This failure had the potential for Patient 17 to not receive the necessary care after discharge from the facility.
Findings:
On April 22, 2025, at 11 a.m., a review of Patient 17's medical record was conducted with the Quality and Patient Safety Specialist (QPSS). A review of the facility document titled, "History & Physical (H&P)," dated February 14, 2025, indicated Patient 17 was admitted to the Emergency Department (ED) on February 13, 2025, from a skilled nursing facility. The diagnoses included recent femur (thigh bone) fracture, Chronic Obstructive Pulmonary Disease (COPD, (COPD-a chronic lung disease causing difficulty in breathing), and lung cancer which spread to the brain. Patient 17 was admitted to the facility for a Gastrostomy tube (G-tube, a surgical opening fitted with a device to allow feedings to be administered directly to the stomach common for people with swallowing problems) placement.
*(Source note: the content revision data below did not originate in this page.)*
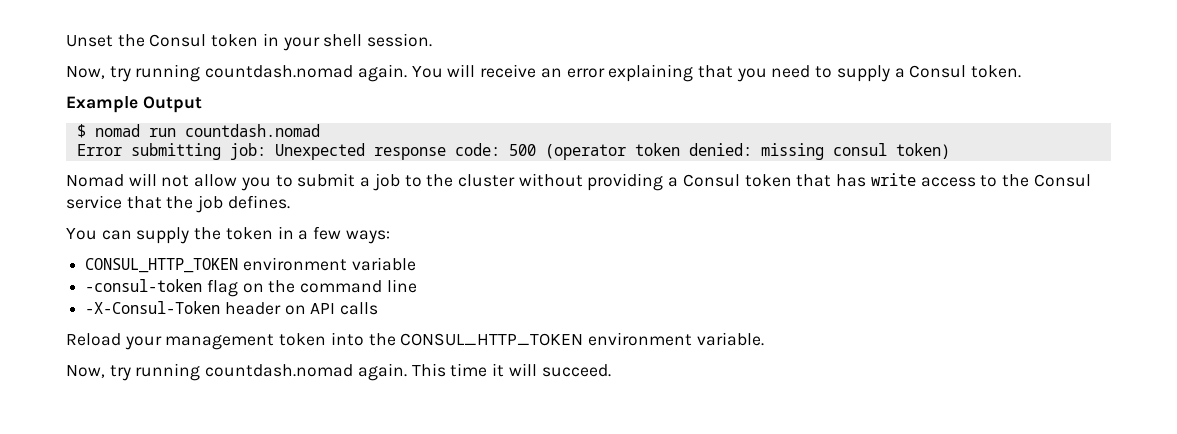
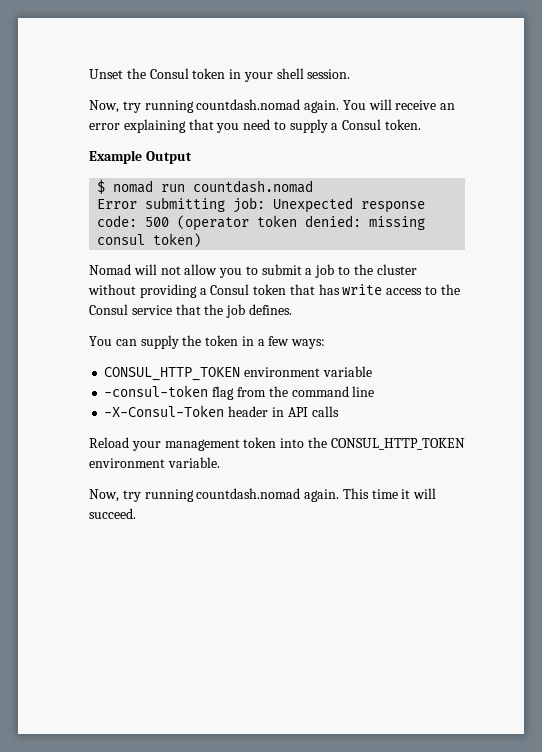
[242,283,264,293] on -> [236,387,266,397] from
[284,305,306,315] on -> [271,407,284,417] in

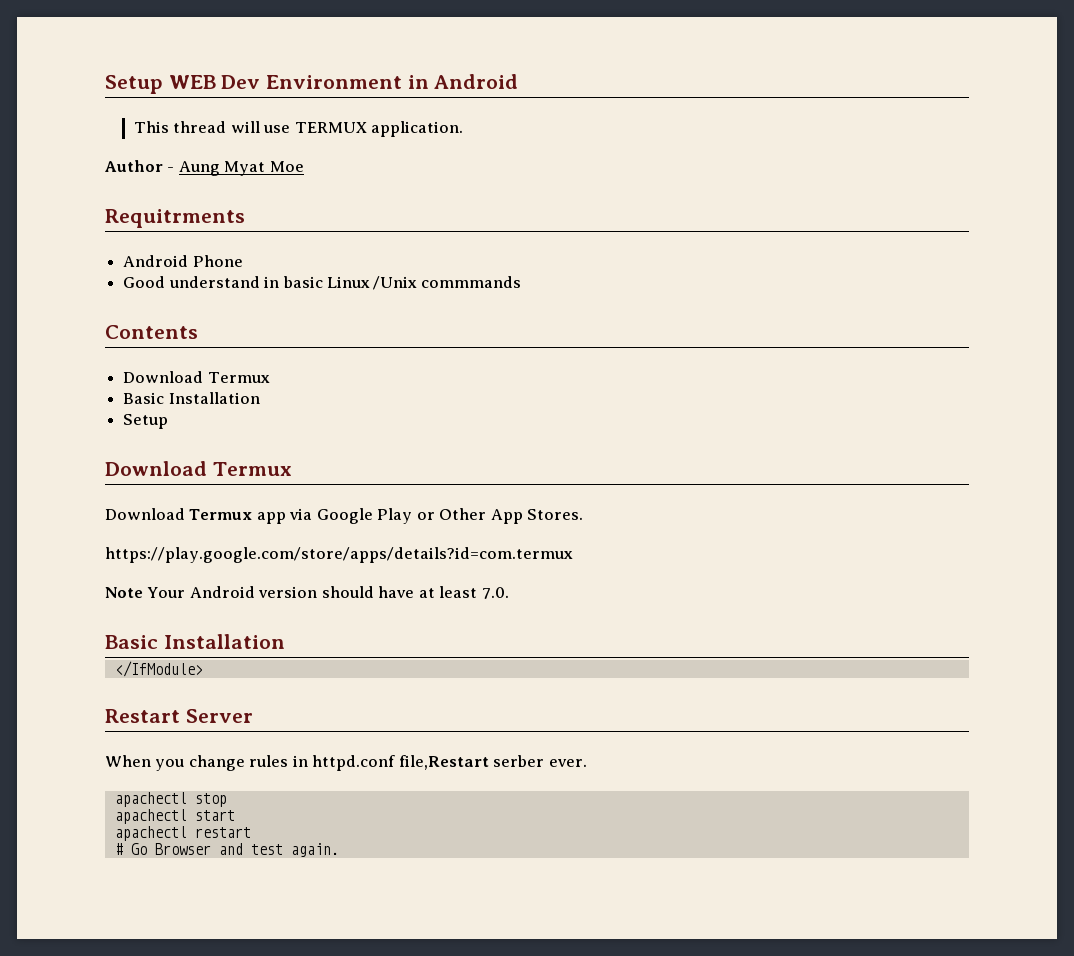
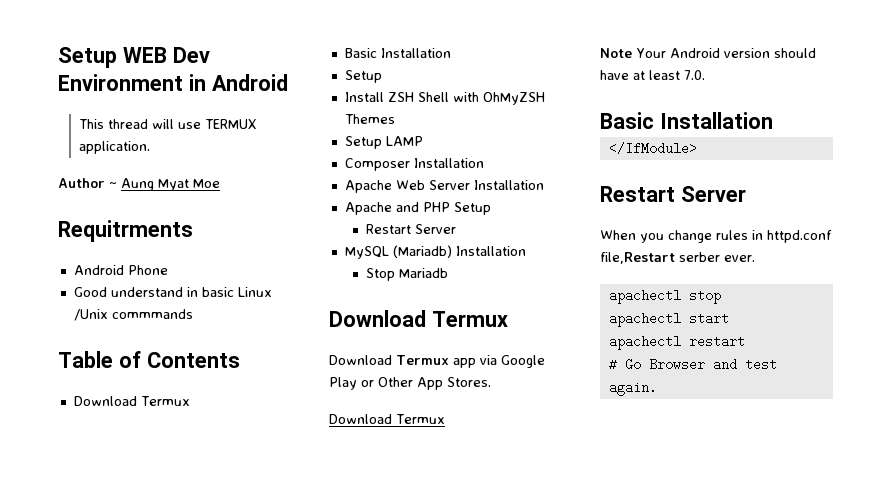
[167,167,175,172] - -> [109,182,117,188] ~
(521, 282) none -> [58,351,141,368] Table of
(169, 421) none -> [344,92,545,105] [344,114,395,124] [344,136,423,149] [344,158,484,171] [344,180,544,193] [344,202,491,215] [366,224,457,234] [344,245,526,259] [366,268,449,281] // Install ZSH Shell with OhMyZSH Themes // Setup LAMP // Composer Installation // Apache Web Server Installation // Apache and PHP Setup // Restart Server // MySQL (Mariadb) Installation // Stop Mariadb
[105,547,573,563] https://play.google.com/store/apps/details?id=com.termux -> [329,414,445,424] Download Termux

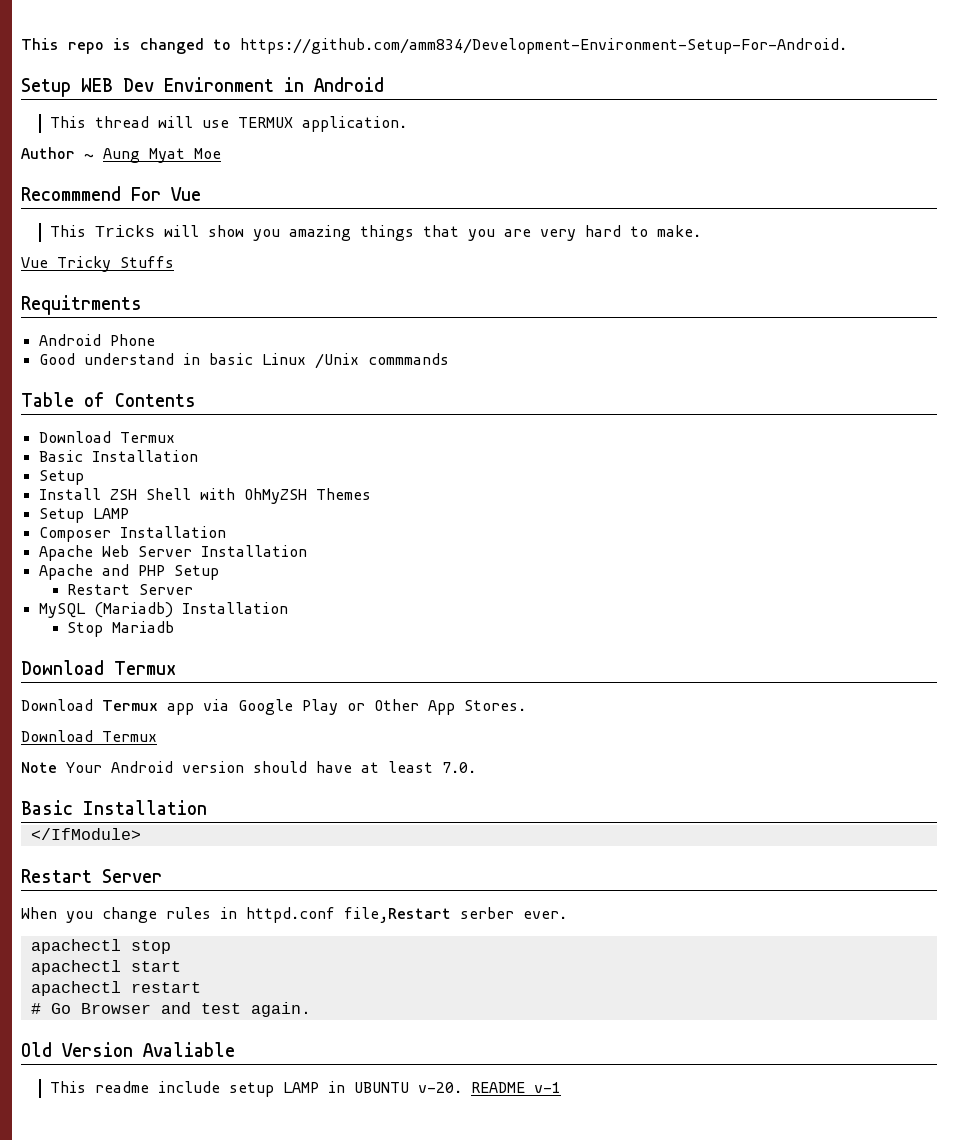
(58, 57) none -> [21,38,847,54] This repo is changed to https://github.com/amm834/Development-Environment-Setup-For-Android. //
(220, 183) none -> [21,186,201,201] [49,225,701,241] [21,256,174,272] // Recommmend For Vue // This Tricks will show you amazing things that you are very hard to make. // Vue Tricky Stuffs
(657, 388) none -> [21,1042,235,1057] [49,1081,561,1097] // Old Version Avaliable // This readme include setup LAMP in UBUNTU v-20. README v-1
A facility document titled, "Physician Discharge Summary," dated March 12, 2025, indicated, Patient 17 was stable for discharge to the skilled nursing facility with outpatient close follow-up with the primary care provider, general surgery and oncology (a physician who treats cancer).
During the review of Patient 17's medical record, there was no documented evidence that a discharge planning assessment was completed within 48 hours of Patient 17's admission.
On April 22, 2025, at 2:40 p.m., an interview was conducted with the Registered Nurse Case Manager (RNCM). The RNCM stated each patient is seen for a discharge planning assessment within 48 hours of admission to determine what the needs are. The RNCM stated, if the initial discharge planning assessment was not completed, the RNCM should continue to reach out to the patient or approved person involved in the patient's care, to complete the assessment.
On April 22, at 2:50 p.m., an interview was conducted with the Director of Case Management (DCM). The DCM stated, Patient 17 had a high lace score (a tool used in healthcare to predict the likelihood of hospital readmission within 30 days after discharge) triggered on admission. The DCM stated the goal is to re-evaluate the discharge plan if the lace score is high and the Case Manager should have followed up with a discharge planning assessment per facility policy.
A review of the facility policy and procedure titled, "Discharge Planning," dated August 3, 2021, indicated, "...The Hospital will identify, as soon as or as close to time of admission as possible, those patients who are likely to suffer adverse health consequences upon discharge in the absence of adequate discharge planning. Discharge planning shall be initiated upon admission through the initial Nursing Admission Assessment..."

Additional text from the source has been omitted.